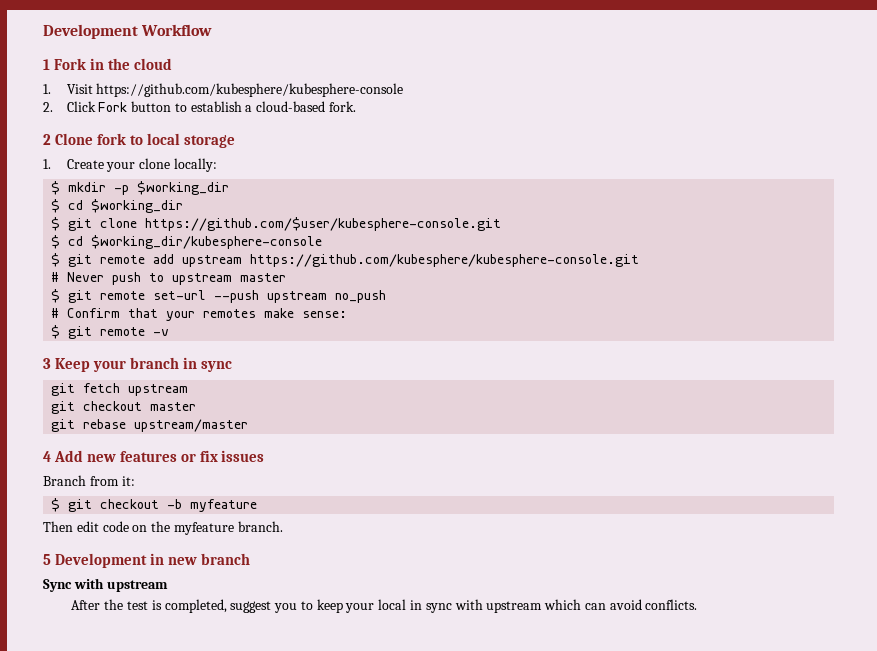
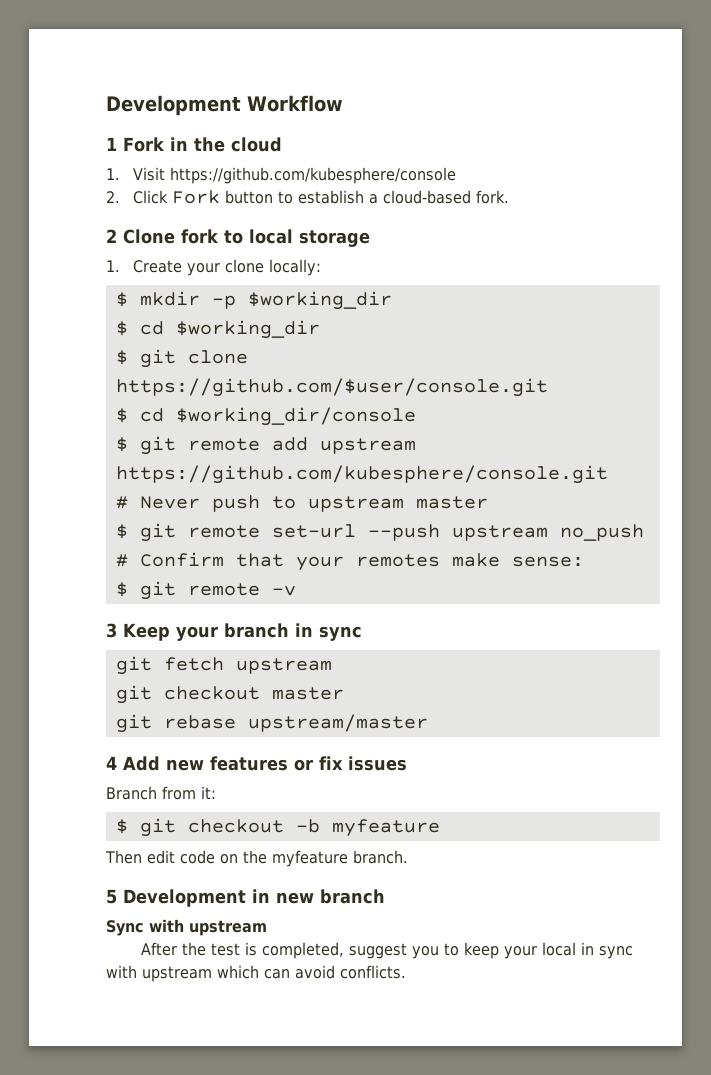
- 1. Visit https://github.com/kubesphere/kubesphere-console
+ 1. Visit https://github.com/kubesphere/console
- $ git clone https://github.com/$user/kubesphere-console.git
- $ cd $working_dir/kubesphere-console
+ $ git clone https://github.com/$user/console.git
+ $ cd $working_dir/console
- $ git remote add upstream https://github.com/kubesphere/kubesphere-console.git
+ $ git remote add upstream https://github.com/kubesphere/console.git

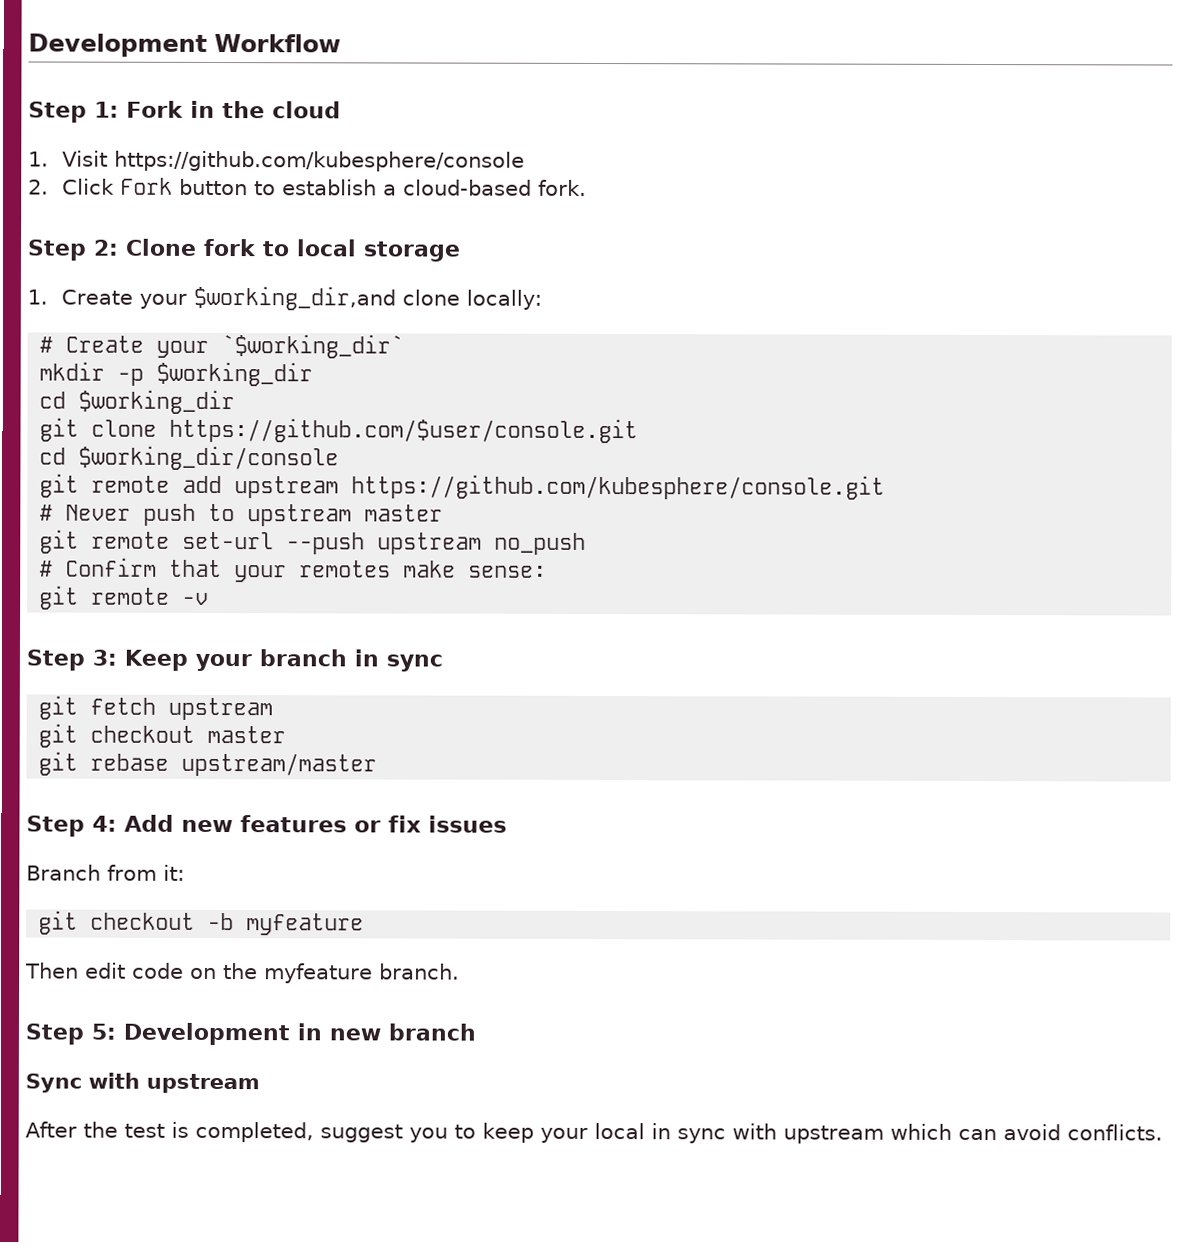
- 1 Fork in the cloud
+ Step 1: Fork in the cloud
- 2 Clone fork to local storage
+ Step 2: Clone fork to local storage
- 1. Create your clone locally:
+ 1. Create your $working_dir,and clone locally:
- $ mkdir -p $working_dir
+ # Create your `$working_dir`
+ mkdir -p $working_dir
- $ cd $working_dir
+ cd $working_dir
- $ git clone https://github.com/$user/console.git
+ git clone https://github.com/$user/console.git
- $ cd $working_dir/console
+ cd $working_dir/console
- $ git remote add upstream https://github.com/kubesphere/console.git
+ git remote add upstream https://github.com/kubesphere/console.git
- $ git remote set-url --push upstream no_push
+ git remote set-url --push upstream no_push
- $ git remote -v
+ git remote -v
- 3 Keep your branch in sync
+ Step 3: Keep your branch in sync
- 4 Add new features or fix issues
+ Step 4: Add new features or fix issues
- $ git checkout -b myfeature
+ git checkout -b myfeature
- 5 Development in new branch
+ Step 5: Development in new branch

## What is needed
Copy every line from the records that holds the string "your".

## Answer section
- 1. Create your clone locally:
+ 1. Create your $working_dir,and clone locally:
+ # Create your `$working_dir`
- 3 Keep your branch in sync
+ Step 3: Keep your branch in sync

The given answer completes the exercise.